- Born: 11 May 1967 (age 59) Singapore
- Education: National University of Singapore
- Occupations: Radio DJ; TV presenter;
- Spouse: Deborah Chia
- Children: 1

= Arnold Gay =

Singaporean TV and radio presenter

Arnold Gay (born 11 May 1967) is a television presenter and former radio presenter from Singapore. He is currently presenting the breakfast show "Asia First" on CNA together with Julie Yoo, Teresa Tang, Yasmin Jonkers, Elizabeth Neo & Sarah Al-Khaldi from Jan 2024. He previously worked at Singapore radio stations Class 95FM, Power 98 FM, Kiss 92FM, as well as sister channel CNA938. He was also a broadcast journalist at various TV stations including CNA, CNBC Asia, Bloomberg TV and Reuters TV.

== Education ==
Gay was educated at Catholic High School, St Joseph's Institution and Raffles Junior College, before going on to the National University of Singapore where he majored in Economics and Psychology.

== Biography ==
Gay's first job in radio was as a presenter at Class 95FM, where he subsequently became the station's music director. He then became the music director at the newly-opened Power 98 FM in 1994.

Gay then moved into the television industry in 1995, becoming a music video programmer for Channel V in Hong Kong. In 1998, he returned to Singapore to become a news reporter at Channel NewsAsia.
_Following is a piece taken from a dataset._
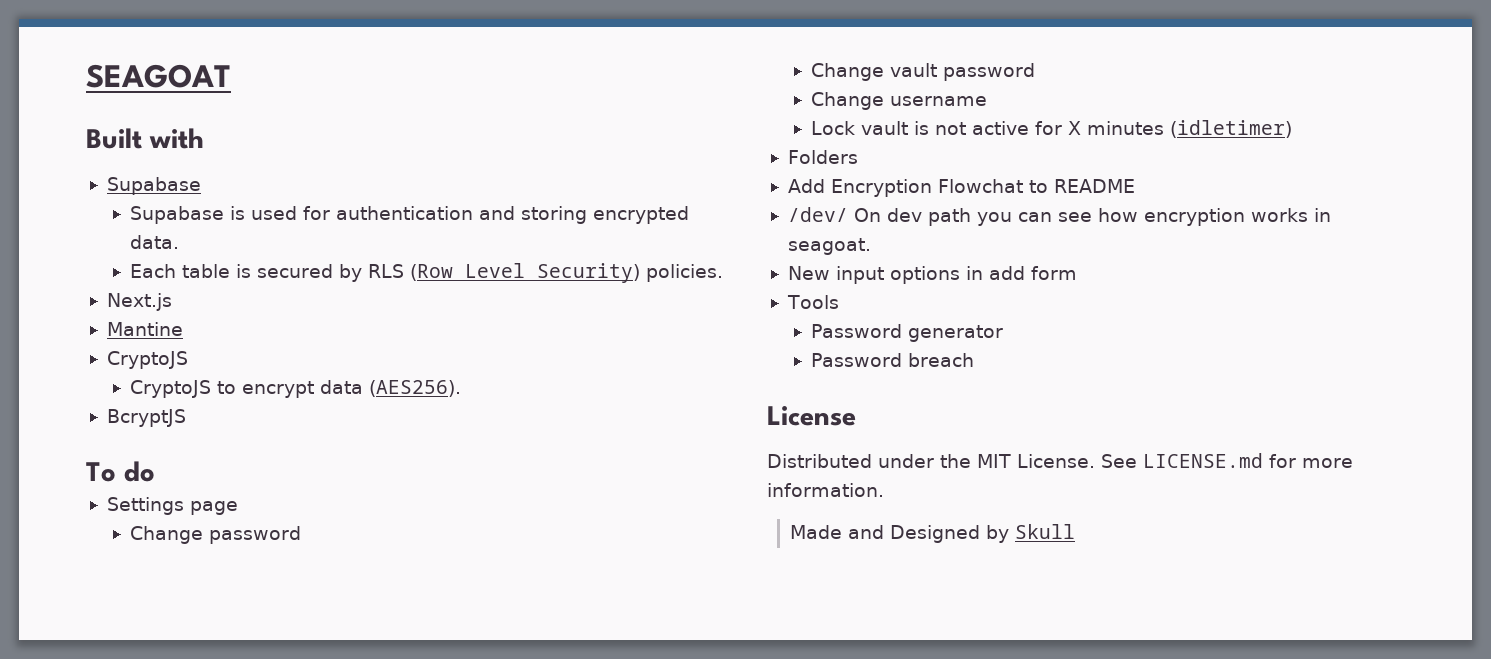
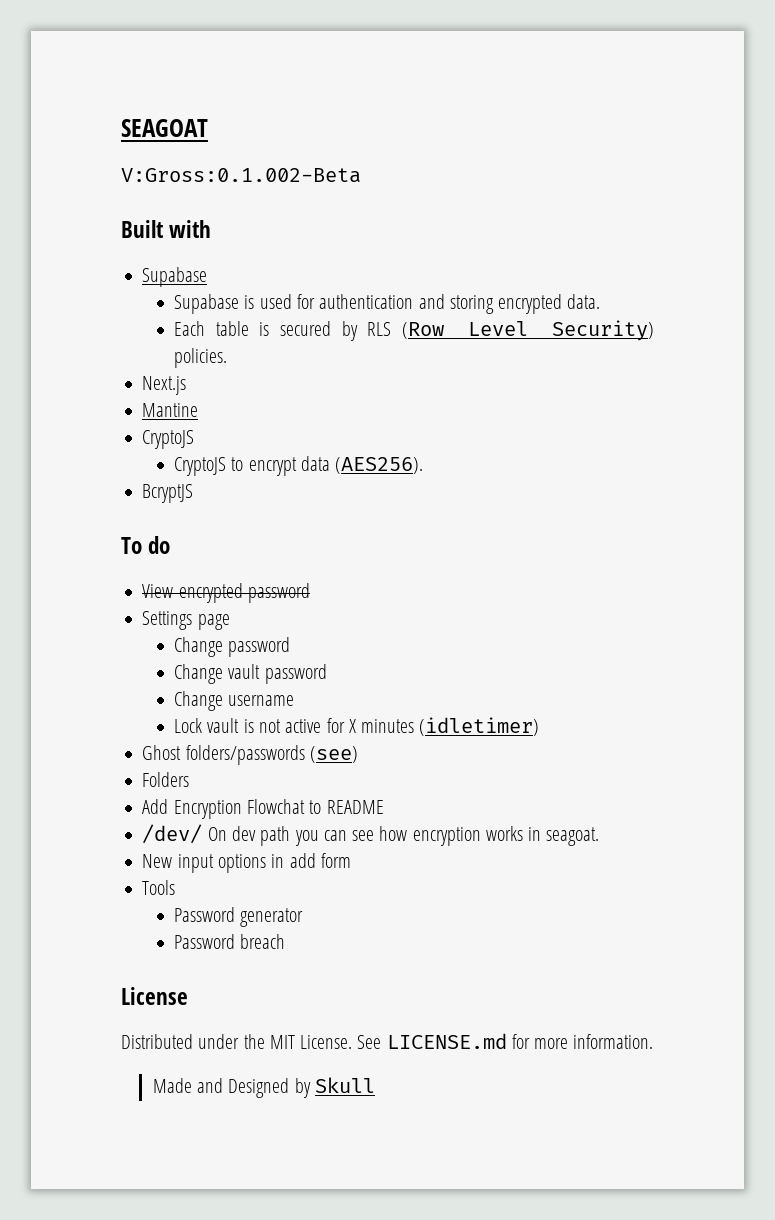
+ V:Gross:0.1.002-Beta
+ View encrypted password
+ Ghost folders/passwords (see)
In December 2000, he moved to the new Singapore Press Holdings' division SPH MediaWorks television channel, TVWorks, as a presenter on The Straits Times TV News (later renamed Channel i News). When the channel folded at the end of 2004, he became an assistant news editor for the Straits Times newspaper. In 2005, he became the Singapore Press Holdings Head of Corporate Relations. He later moved back into broadcast journalism and had stints at CNBC Asia, Bloomberg TV and Reuters TV.

In 2012, Gay returned to the radio industry to join the new Singapore radio station Kiss 92FM. Since the station opened in August 2012, he has been the co-host of the station's breakfast show, 'Maddy, Jason and Arnold in the Mornings', from 6.00 – 10.00 am on weekdays together with Maddy Barber and Jason Johnson until March 2019. He left the station (and return to his original employers Mediacorp) to host the breakfast show, "Asia First", with former Money FM 89.3 DJ Yasmin Jonkers, on a revamped radio station, CNA938 (previously 938Now) for 4 years from 2019 - 2023.

At the start of 2024, he was promoted back as a Television Presenter on the main CNA channel to anchor the TV version of the "Asia First" programme to be partnered mainly with Julie Yoo and Elizabeth Neo, replacing Steve Lai who had moved to BBC News, thereby marking Gay's return to the television screens.

== Personal life ==
Gay has two brothers and one sister. His father was a Station Manager for British Airways and his mother was a bank officer.

Gay met his wife, Deborah Chia, when she was working as a DJ at Class 95FM. The couple have one son.